United by our passion for butterflies, eButterfly is a community where we share observations, photographs, and expertise. We also share a deep conviction that our collective experiences and observations will ultimately make the world a better place for butterflies, people, and the environment we inhabit together. 

We on the eButterfly development team believe that everyone should be able to be in nature without fear of discrimination or risk to personal safety. eButterfly provides a safe haven for anyone to share experiences, passions, expertise, and curiosity about the natural world. Unfortunately, recent events in the United States and farther afield have reminded us that enjoying and exploring the outdoors carries much greater risks for Black people like Christian Cooper, who had the police called on him while birding in Central Park, New York City and wrongly accused of threatening violence. Events like these, coupled with the needless deaths of Ahmaud Arbery, Rayshard Brooks, George Floyd, Breonna Taylor, and many other Black Americans is a stark reminder that widespread racial injustice persists. Of course, these inequities exist in other places and communities as well and shine a bright light on what we must do to make enjoying nature a much more welcoming and accessible endeavour for everyone. 

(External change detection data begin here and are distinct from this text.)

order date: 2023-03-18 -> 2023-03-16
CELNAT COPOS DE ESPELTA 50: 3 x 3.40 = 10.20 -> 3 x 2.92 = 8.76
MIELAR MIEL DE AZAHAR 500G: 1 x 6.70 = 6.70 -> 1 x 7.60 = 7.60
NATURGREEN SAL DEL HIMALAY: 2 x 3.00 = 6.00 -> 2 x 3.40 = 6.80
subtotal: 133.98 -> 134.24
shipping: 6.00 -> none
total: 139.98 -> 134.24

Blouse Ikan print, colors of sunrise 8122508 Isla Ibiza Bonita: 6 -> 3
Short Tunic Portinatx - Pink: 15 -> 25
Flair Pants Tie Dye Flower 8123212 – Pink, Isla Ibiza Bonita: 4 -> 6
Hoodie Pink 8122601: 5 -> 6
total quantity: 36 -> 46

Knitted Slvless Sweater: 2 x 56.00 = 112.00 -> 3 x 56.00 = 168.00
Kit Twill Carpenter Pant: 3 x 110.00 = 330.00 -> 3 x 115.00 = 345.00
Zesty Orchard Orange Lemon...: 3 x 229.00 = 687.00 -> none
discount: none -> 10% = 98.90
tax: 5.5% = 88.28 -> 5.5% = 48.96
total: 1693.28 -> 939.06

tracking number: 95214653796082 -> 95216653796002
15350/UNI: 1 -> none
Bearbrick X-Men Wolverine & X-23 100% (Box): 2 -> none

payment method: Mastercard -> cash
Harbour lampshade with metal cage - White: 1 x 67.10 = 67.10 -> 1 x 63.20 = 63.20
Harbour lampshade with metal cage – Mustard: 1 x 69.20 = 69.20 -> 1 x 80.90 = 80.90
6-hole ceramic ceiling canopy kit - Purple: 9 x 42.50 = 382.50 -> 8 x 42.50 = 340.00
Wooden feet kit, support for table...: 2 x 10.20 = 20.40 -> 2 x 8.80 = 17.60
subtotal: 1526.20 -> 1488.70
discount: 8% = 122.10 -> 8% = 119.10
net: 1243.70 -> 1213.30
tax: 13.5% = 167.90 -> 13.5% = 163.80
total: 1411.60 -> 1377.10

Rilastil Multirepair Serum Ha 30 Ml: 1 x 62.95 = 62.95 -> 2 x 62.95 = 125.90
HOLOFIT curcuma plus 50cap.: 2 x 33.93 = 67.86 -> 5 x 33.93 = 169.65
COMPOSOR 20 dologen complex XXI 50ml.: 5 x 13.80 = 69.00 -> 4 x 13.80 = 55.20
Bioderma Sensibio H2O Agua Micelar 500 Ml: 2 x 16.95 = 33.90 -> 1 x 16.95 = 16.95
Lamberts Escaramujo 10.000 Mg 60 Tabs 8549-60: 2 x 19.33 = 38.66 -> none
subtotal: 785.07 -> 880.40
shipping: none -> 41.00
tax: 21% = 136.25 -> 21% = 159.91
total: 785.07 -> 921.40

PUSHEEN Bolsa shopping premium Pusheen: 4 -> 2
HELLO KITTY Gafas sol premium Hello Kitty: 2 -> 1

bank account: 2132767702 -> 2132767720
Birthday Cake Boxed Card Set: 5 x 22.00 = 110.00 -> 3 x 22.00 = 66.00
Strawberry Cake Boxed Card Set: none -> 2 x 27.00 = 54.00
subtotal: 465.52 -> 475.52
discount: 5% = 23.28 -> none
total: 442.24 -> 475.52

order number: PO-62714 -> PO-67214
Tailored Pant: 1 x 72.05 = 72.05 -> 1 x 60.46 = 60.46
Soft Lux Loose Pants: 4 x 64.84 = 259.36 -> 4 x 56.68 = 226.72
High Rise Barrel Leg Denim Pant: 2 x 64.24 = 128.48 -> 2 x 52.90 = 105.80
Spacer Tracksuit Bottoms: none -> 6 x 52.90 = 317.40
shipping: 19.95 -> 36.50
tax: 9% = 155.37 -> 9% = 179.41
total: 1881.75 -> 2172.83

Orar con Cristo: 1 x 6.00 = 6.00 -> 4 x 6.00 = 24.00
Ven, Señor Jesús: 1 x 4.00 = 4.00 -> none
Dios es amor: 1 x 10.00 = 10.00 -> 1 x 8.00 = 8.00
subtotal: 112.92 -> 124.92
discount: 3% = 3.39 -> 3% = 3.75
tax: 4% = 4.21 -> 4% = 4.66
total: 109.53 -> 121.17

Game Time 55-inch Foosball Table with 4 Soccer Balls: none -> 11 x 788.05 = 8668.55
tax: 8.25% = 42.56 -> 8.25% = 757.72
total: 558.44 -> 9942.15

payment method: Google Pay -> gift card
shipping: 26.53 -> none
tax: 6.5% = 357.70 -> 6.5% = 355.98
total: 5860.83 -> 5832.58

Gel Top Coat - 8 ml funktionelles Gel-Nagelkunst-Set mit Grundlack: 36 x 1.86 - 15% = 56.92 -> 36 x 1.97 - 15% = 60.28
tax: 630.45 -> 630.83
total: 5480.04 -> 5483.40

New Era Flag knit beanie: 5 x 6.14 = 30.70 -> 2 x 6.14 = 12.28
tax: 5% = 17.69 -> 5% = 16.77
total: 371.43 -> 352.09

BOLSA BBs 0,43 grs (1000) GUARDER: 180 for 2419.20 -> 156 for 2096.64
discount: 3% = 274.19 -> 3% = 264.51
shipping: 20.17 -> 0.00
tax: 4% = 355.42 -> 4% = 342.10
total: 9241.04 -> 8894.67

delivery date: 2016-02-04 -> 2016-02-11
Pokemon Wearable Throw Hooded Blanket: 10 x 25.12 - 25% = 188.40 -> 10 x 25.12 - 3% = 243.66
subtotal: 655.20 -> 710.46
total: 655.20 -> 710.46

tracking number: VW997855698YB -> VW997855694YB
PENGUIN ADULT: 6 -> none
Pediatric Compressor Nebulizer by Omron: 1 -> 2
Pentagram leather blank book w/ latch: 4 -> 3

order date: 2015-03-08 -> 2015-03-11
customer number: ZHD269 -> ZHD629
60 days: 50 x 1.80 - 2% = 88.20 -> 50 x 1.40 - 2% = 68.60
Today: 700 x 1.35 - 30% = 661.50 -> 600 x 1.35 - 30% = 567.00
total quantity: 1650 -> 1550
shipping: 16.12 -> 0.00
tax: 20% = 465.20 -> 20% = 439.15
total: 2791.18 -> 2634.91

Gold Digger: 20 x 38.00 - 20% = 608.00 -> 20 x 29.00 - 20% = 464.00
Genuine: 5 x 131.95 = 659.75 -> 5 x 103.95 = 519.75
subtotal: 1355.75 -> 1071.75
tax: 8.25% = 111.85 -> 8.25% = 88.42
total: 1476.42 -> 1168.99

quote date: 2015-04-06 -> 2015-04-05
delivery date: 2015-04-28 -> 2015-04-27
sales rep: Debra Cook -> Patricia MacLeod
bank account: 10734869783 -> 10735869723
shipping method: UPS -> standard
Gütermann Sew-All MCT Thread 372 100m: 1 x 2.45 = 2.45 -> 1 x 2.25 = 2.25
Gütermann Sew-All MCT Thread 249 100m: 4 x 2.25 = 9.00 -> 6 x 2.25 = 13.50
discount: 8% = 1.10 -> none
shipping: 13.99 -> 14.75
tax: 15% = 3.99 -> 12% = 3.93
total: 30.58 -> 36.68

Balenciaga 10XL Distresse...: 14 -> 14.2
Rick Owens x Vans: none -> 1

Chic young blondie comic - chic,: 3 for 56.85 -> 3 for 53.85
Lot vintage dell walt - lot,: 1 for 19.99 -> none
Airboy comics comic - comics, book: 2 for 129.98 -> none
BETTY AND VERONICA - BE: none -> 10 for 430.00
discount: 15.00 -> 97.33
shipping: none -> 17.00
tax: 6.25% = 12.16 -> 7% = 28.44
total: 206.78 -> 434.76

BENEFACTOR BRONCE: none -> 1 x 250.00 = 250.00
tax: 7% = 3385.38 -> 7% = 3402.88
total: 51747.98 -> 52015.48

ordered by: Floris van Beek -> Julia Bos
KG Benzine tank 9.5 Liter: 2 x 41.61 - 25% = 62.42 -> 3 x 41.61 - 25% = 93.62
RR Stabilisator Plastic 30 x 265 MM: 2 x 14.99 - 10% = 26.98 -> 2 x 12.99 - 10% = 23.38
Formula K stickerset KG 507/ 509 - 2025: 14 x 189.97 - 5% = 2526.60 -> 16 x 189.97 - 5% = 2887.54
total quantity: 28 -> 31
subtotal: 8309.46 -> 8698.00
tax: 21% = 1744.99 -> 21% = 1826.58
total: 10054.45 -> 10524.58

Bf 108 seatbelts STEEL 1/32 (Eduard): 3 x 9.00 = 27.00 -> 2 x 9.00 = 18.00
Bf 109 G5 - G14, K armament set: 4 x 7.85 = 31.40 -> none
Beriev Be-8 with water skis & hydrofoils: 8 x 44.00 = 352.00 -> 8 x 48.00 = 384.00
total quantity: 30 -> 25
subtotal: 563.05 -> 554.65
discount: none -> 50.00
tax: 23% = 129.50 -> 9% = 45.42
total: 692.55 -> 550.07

This work starts with self-reflection and acknowledgement that not all groups are able to enjoy the same experiences in nature that others do. We have listened to and learned from the experiences shared as part of #BlackBirdersWeek, organized by @BlackAFinSTEM to amplify voices from Black naturalists. We continue to learn from these voiced experiences and identify ways that eButterfly can contribute towards equal and safe access to the natural world. And, we can’t do this alone. 

We need and welcome your ideas and your passion to help make watching butterflies more just and more accessible to all. We would also greatly appreciate your direct feedback, thoughts, and ideas for making eButterfly a more inclusive and diverse space. How can eButterfly better serve Black, Indigenous, People of Color (BIPOC)? Please drop us a note and let us know your thoughts and ideas. 

Meanwhile, we are taking a few first steps at eButterfly. We will craft and post community guidelines that include zero tolerance for racist language and hate speech. We consider racism to be grounds for immediate and permanent removal from eButterfly. We will share more stories and blog posts that feature traditionally marginalized butterfly enthusiasts and professional scientists with a special eye toward BIPOC. We are prioritizing our responsibility to create and foster an infrastructure where the many voices, expertise, and perspectives of butterfly enthusiasts are heard and valued. We will identify and adjust our outreach to build a more diverse, inquisitive, and joyous eButterfly community. 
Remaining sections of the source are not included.